● **What is being asked**
Determine how many lines of the material hold the word "weight", and answer with the number only.

● **Given information**
____
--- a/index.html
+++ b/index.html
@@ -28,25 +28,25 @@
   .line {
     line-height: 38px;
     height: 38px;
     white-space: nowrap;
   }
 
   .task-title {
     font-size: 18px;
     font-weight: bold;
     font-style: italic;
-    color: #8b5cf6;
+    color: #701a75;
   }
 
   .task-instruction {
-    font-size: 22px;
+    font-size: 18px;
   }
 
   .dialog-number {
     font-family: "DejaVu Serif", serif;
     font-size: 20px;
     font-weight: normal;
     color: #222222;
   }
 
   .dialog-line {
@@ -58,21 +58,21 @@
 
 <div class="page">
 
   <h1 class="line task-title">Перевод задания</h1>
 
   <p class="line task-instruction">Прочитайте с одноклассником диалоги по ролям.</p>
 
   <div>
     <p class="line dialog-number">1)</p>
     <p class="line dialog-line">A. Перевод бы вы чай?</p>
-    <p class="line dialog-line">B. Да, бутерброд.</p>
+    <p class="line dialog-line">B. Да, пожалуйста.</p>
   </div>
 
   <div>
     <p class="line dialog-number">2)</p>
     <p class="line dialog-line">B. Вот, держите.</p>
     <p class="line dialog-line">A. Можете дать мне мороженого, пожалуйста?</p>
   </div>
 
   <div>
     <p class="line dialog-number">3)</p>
____
● **Exercise output**
2